**Try it**.
Provide the count of lines below that include the word "abordó", without any accompanying remarks.

**Extracted records**.
• • • • • • •

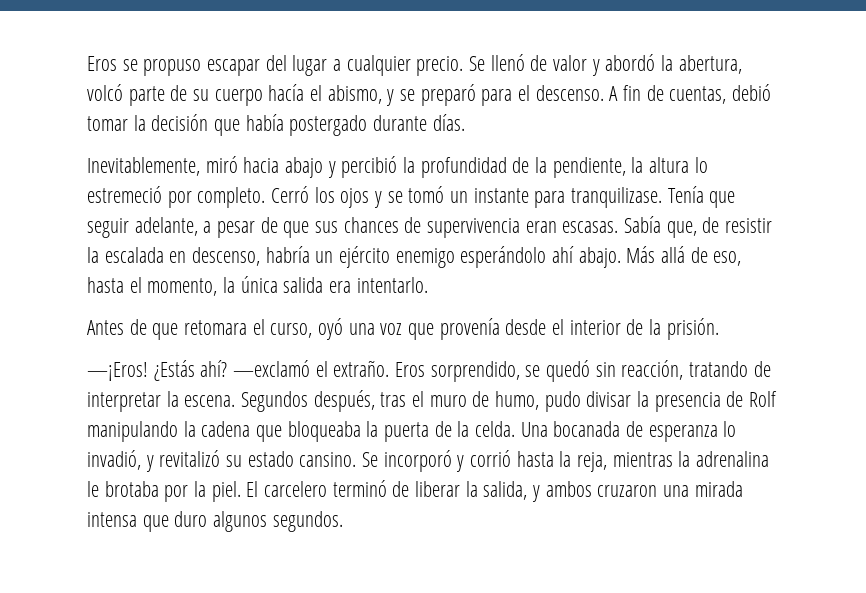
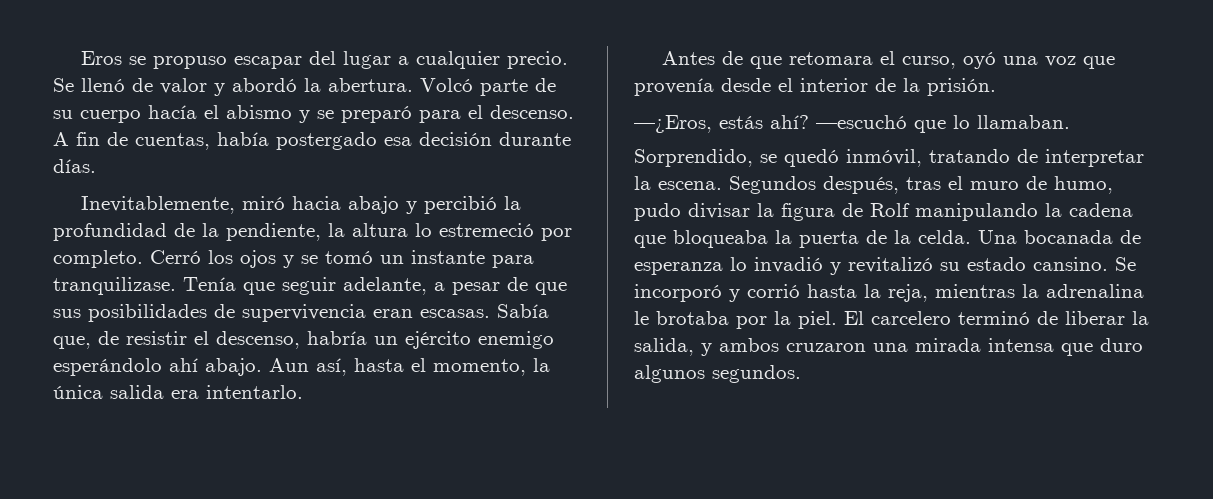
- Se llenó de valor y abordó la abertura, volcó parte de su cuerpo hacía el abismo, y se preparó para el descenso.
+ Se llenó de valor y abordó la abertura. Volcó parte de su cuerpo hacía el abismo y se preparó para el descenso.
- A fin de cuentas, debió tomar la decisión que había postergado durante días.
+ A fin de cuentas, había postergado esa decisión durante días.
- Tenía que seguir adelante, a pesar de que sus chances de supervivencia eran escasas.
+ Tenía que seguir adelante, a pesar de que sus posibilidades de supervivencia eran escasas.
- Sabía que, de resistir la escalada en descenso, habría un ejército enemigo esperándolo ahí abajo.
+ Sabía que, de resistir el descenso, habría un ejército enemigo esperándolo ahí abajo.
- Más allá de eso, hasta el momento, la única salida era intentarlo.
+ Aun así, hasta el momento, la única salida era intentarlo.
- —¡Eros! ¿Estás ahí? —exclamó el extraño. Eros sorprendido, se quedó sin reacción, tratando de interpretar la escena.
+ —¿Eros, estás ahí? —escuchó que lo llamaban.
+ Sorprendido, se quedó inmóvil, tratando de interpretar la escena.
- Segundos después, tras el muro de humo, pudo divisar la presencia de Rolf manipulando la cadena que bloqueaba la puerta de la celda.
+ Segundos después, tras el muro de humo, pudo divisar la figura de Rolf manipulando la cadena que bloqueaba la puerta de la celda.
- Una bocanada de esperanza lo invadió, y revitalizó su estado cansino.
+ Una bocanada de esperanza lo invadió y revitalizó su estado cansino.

• • • • • • •

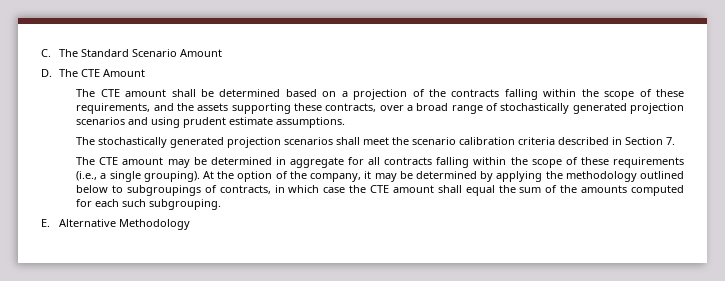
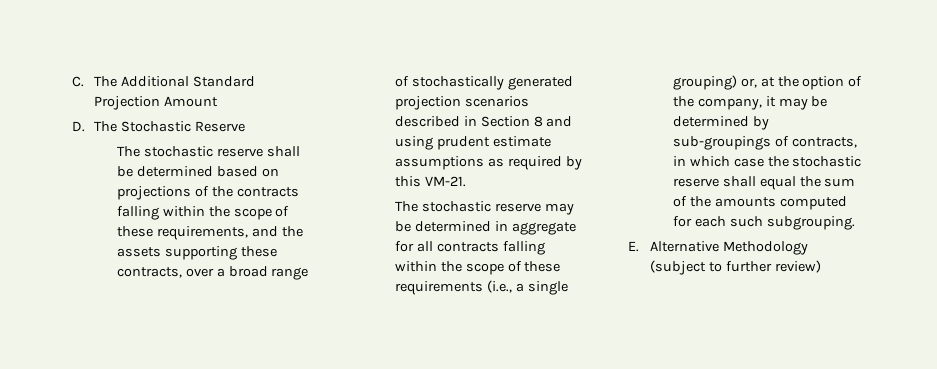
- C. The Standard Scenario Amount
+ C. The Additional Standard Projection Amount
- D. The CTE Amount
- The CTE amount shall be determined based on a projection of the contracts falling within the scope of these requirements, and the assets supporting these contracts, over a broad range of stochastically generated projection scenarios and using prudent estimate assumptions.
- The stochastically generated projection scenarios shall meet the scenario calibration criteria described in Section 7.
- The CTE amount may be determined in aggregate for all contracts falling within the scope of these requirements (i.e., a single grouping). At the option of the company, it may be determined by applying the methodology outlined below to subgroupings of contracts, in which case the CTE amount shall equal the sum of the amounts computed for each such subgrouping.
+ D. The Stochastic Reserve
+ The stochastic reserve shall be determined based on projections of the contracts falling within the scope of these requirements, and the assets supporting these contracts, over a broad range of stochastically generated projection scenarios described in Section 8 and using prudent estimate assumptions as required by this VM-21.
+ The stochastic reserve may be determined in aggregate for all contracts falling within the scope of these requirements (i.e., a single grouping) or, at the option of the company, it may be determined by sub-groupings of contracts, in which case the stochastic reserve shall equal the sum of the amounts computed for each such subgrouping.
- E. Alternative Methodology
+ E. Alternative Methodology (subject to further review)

• • • • • • •

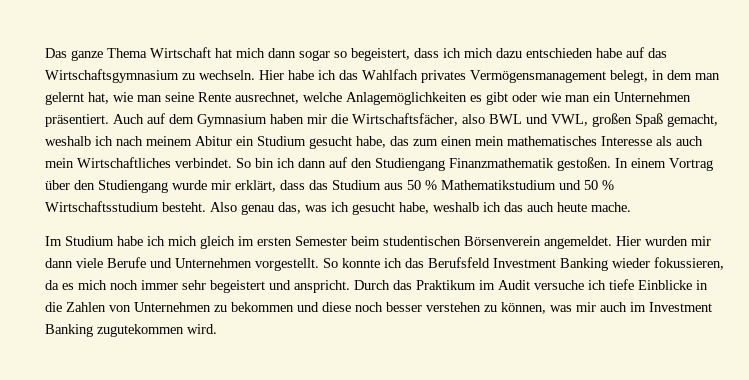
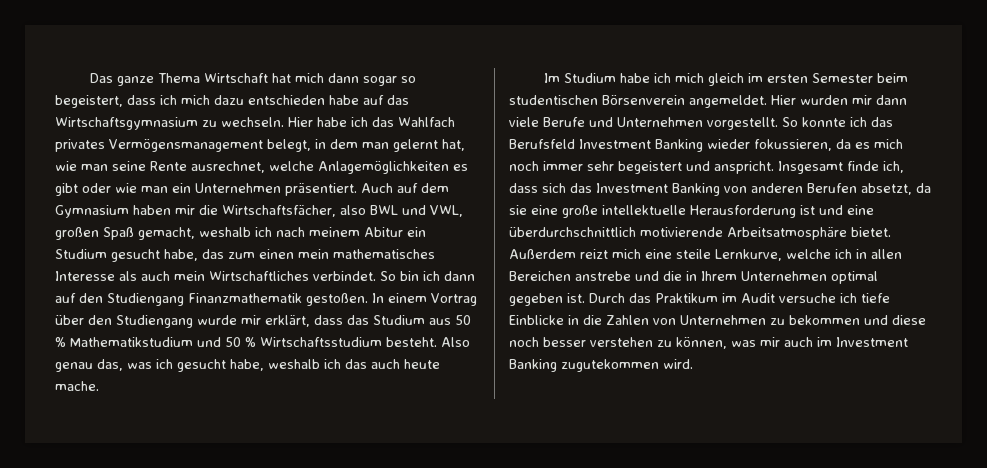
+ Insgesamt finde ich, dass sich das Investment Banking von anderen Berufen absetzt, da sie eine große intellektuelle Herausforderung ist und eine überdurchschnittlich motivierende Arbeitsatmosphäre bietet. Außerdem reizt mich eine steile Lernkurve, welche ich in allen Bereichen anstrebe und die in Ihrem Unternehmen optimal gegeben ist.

• • • • • • •

**Reply to the exercise**.
2